La capitalisation n’est pas pour autant un remède miracle contre le vieillissement. Quand on vit plus longtemps il faut travailler plus, de même qu’un appartement plus grand nécessite plus de chauffage et d’électricité ; ou alors, on y voit moins clair et on a plus froid, c'est-à-dire qu’on s’appauvrit. En régime de capitalisation, le vieillissement se traduit par une baisse du rendement des actifs sous la pression de l’excès d’épargne en provenance des génération âgées. Les agents ont donc le choix entre une retraite réduite et durée de cotisation plus longue. Mais cet ajustement est automatique dès lors qu’ils sont libres de choisir leur durée d’activité et de cotisation.
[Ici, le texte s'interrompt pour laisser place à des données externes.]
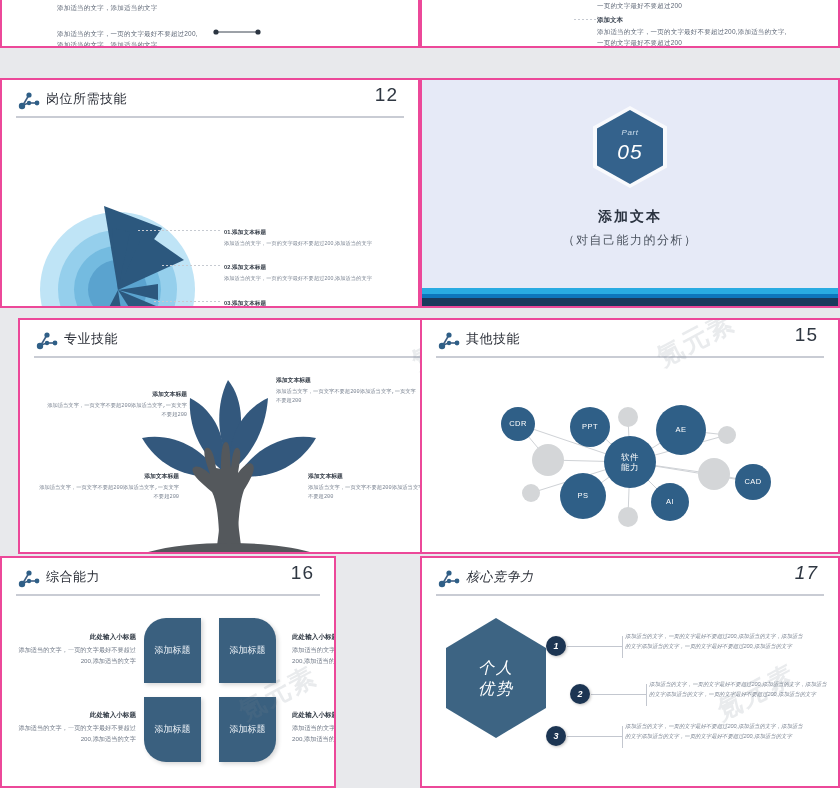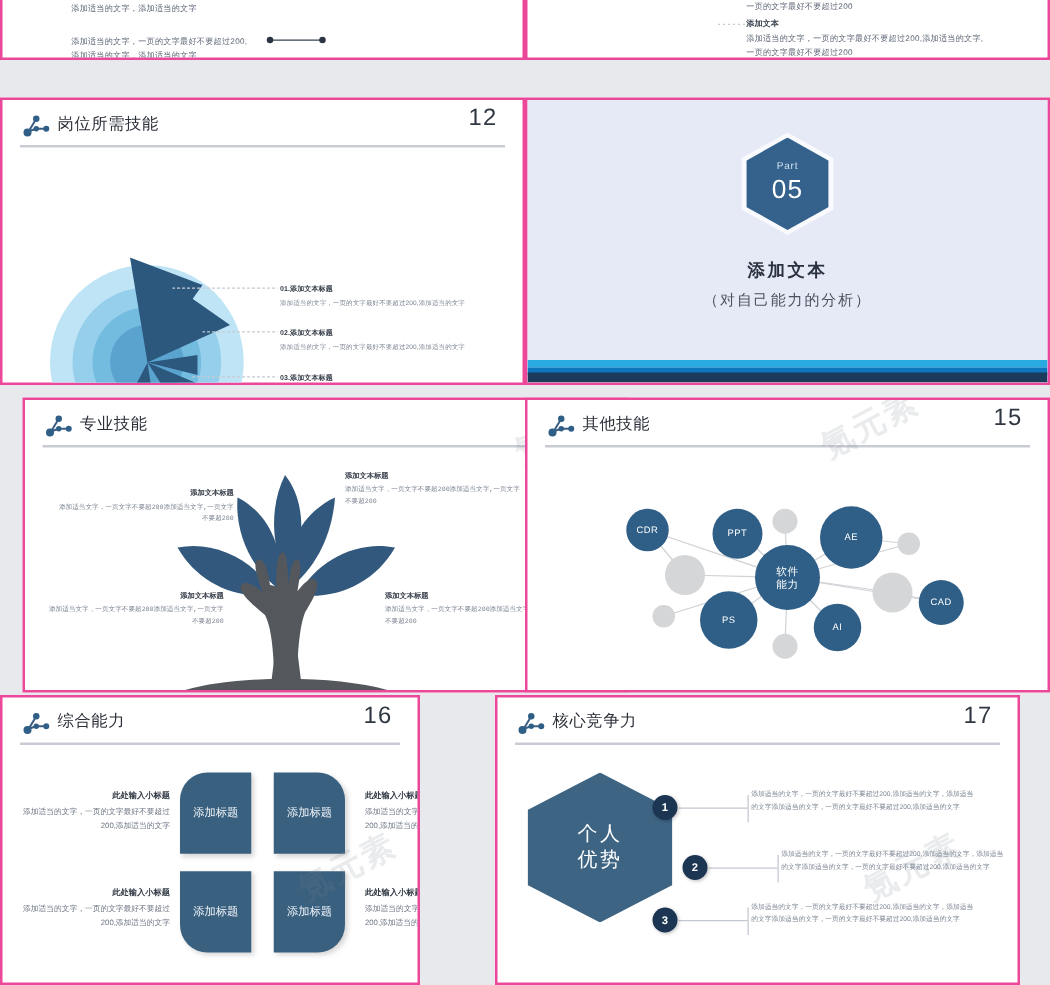"Part" .hexbox { font-style: none -> italic }
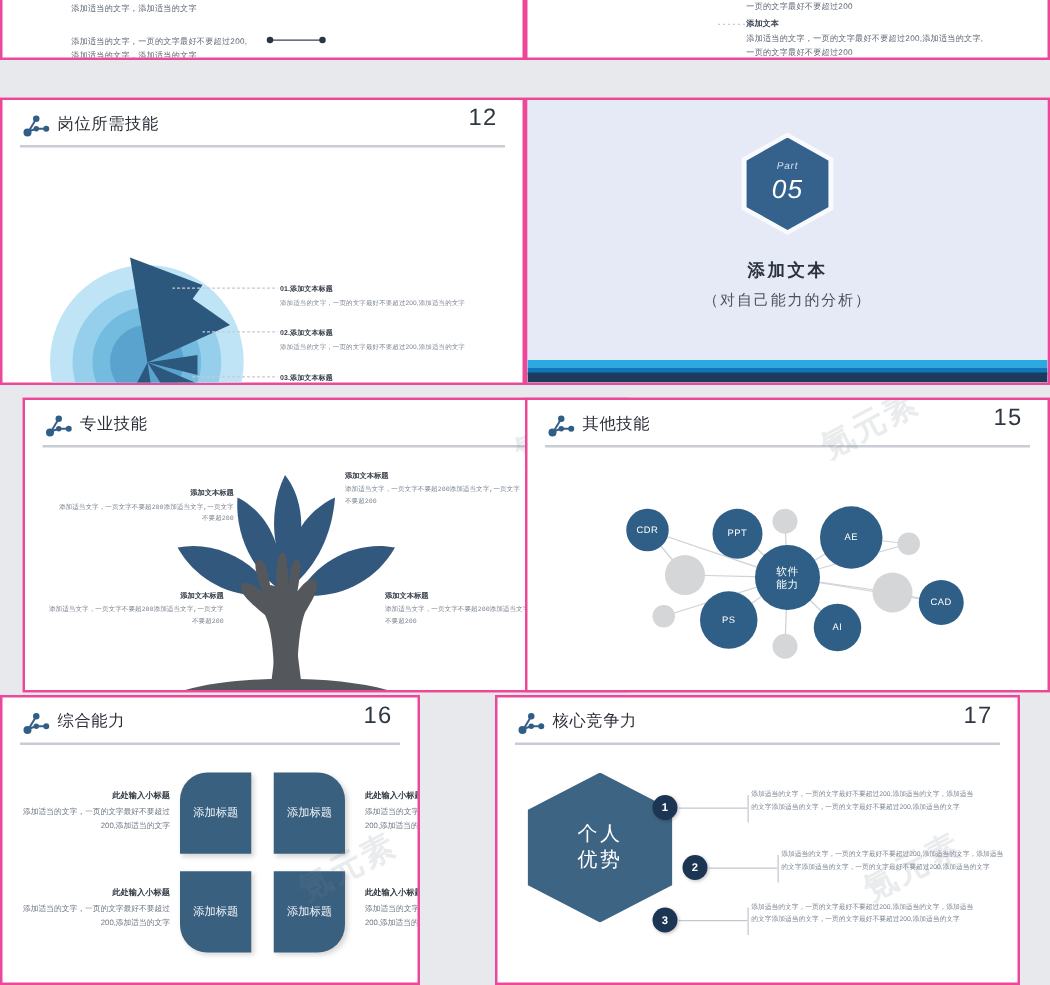"核心竞争力" div.slide { font-style: none -> italic; left: 396px -> 420px }
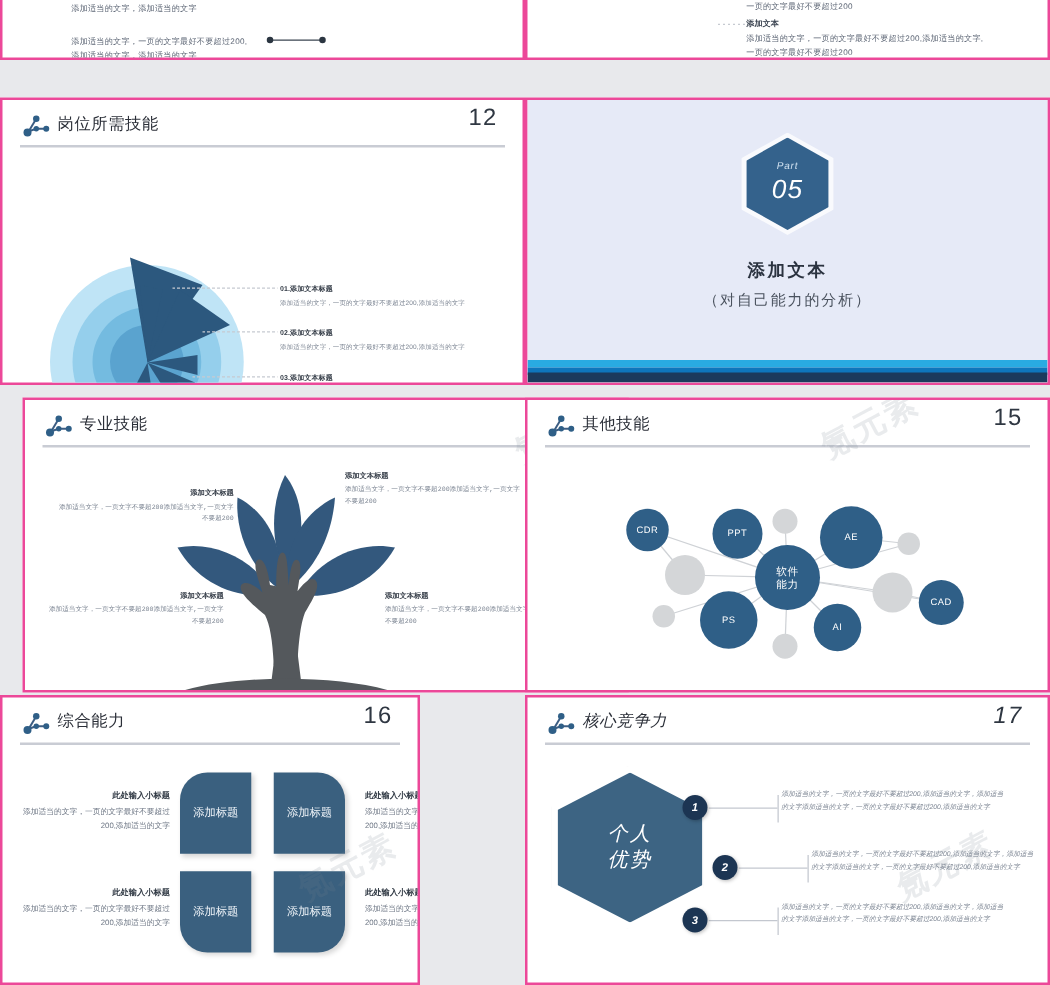"个人" .bighex { width: 116px -> 100px }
Le financement des retraites devient alors un problème privé, il ne concerne pas plus le gouvernement que les autres instruments financiers tels que l’assurance-vie. En régime de répartition, la collectivité doit arbitrer entre hausse des cotisations et baisse des prestations, ce qui donne lieu aux types de conflits que nous avons discuté plus haut. Une hausse de la durée de la vie active est également souhaitable, mais elle soulève aussi des conflits puisque chaque génération voudrait d’abord prendre sa retraite avant qu’une telle réforme ait lieu.
On comprend mieux, dès lors, pourquoi chaque gouvernement s’est employé à remettre la réforme au lendemain, refusant d’arbitrer sur la répartition des efforts entre générations.